● **WHAT NEEDS TO BE DONE**
Skipping each picture, output the entries exactly as they stand below.

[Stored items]
________

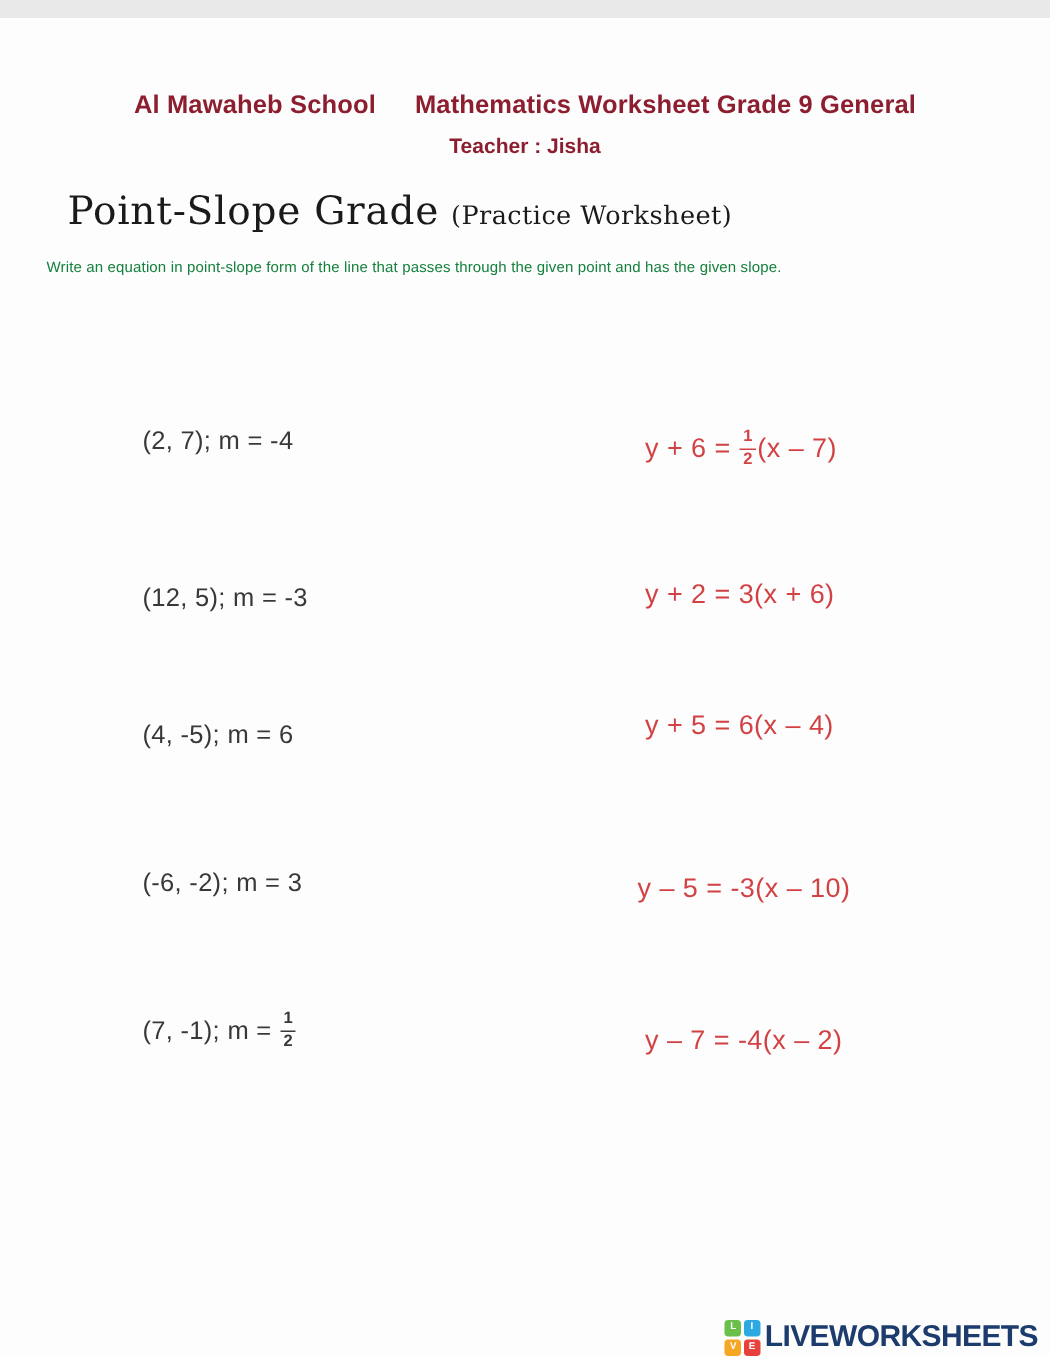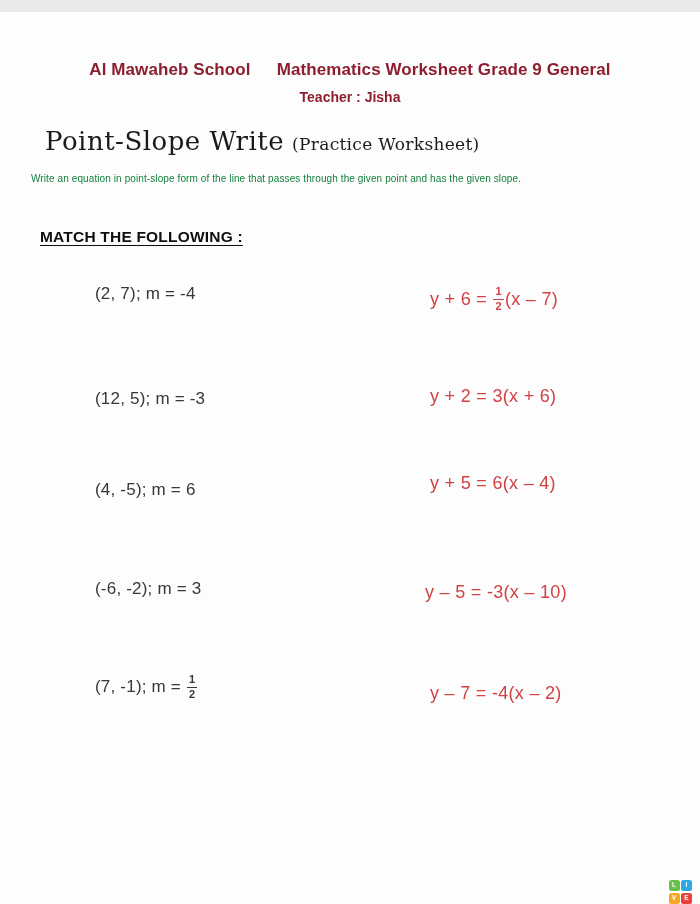"Point-Slope Write" span.title-main { text: Write -> Grade }
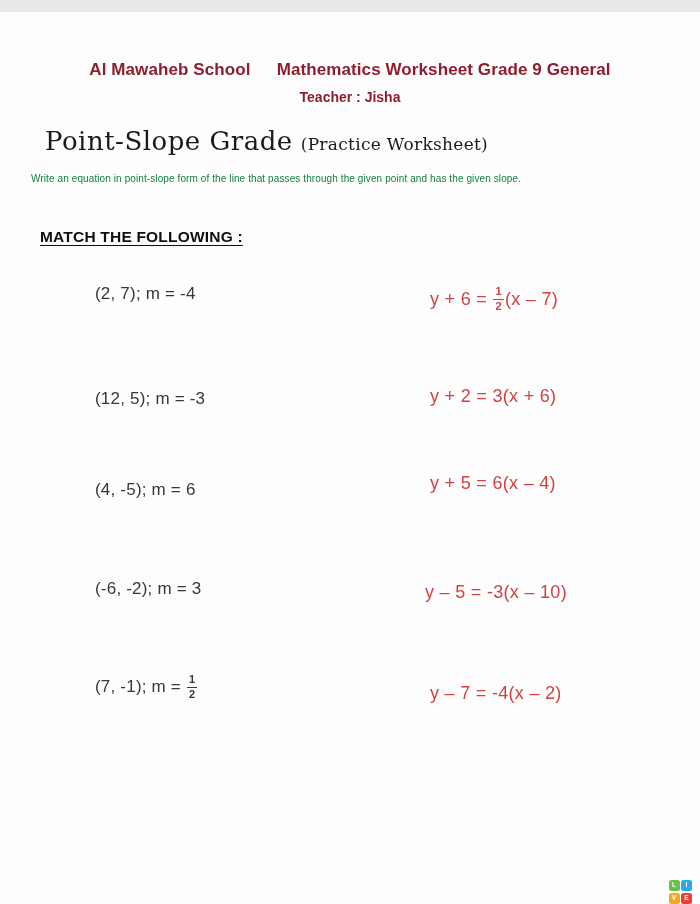"MATCH THE FOLLOWING :" div.section-heading { html: <div>MATCH THE FOLLOWING :</div> -> none }
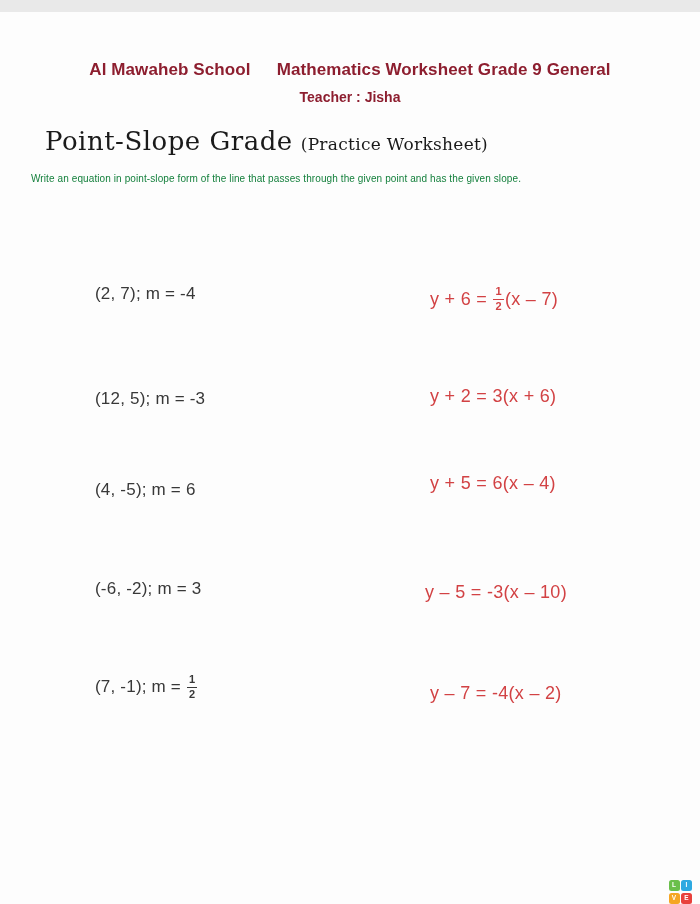"LIVEWORKSHEETS" span.logo-text { html: none -> <span>LIVEWORKSHEETS</span> }
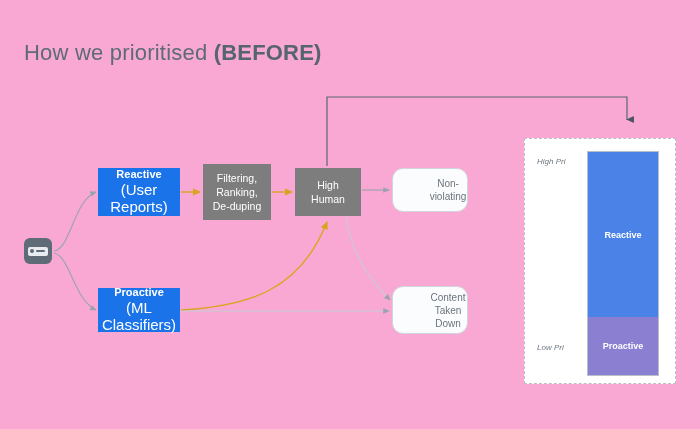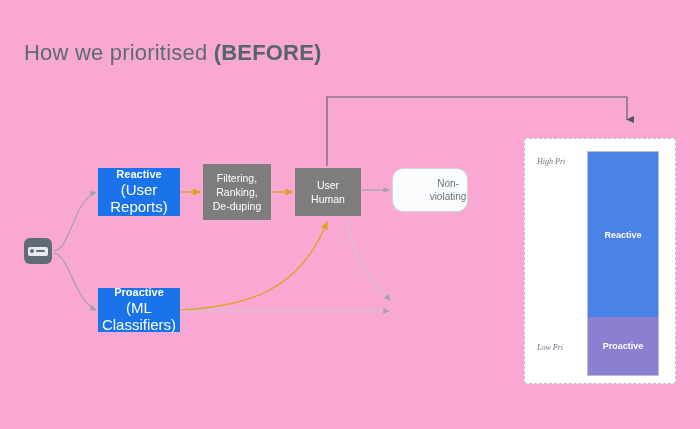"High Pri" .axis-note { font-family: Liberation Serif, serif -> none }
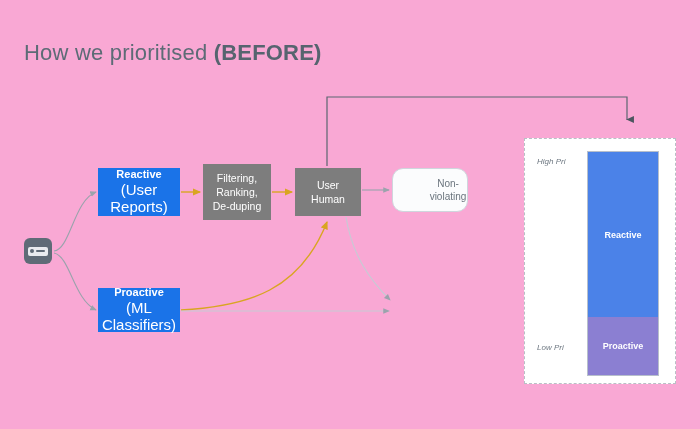"User" div { text: User -> High }
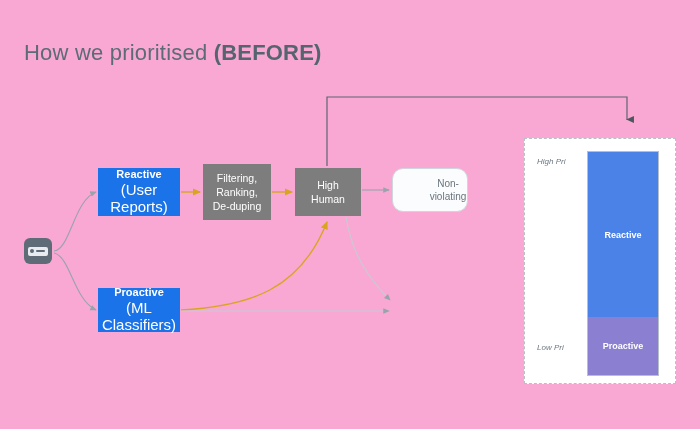"Content" div.node { html: none -> <div> <div>Content</div> <div>Taken Down</div> </div> }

________

● **YOUR SOLUTION**
"Point-Slope Write" span.title-main { text: Write -> Grade }
"MATCH THE FOLLOWING :" div.section-heading { html: <div>MATCH THE FOLLOWING :</div> -> none }
"LIVEWORKSHEETS" span.logo-text { html: none -> <span>LIVEWORKSHEETS</span> }
"High Pri" .axis-note { font-family: Liberation Serif, serif -> none }
"User" div { text: User -> High }
"Content" div.node { html: none -> <div> <div>Content</div> <div>Taken Down</div> </div> }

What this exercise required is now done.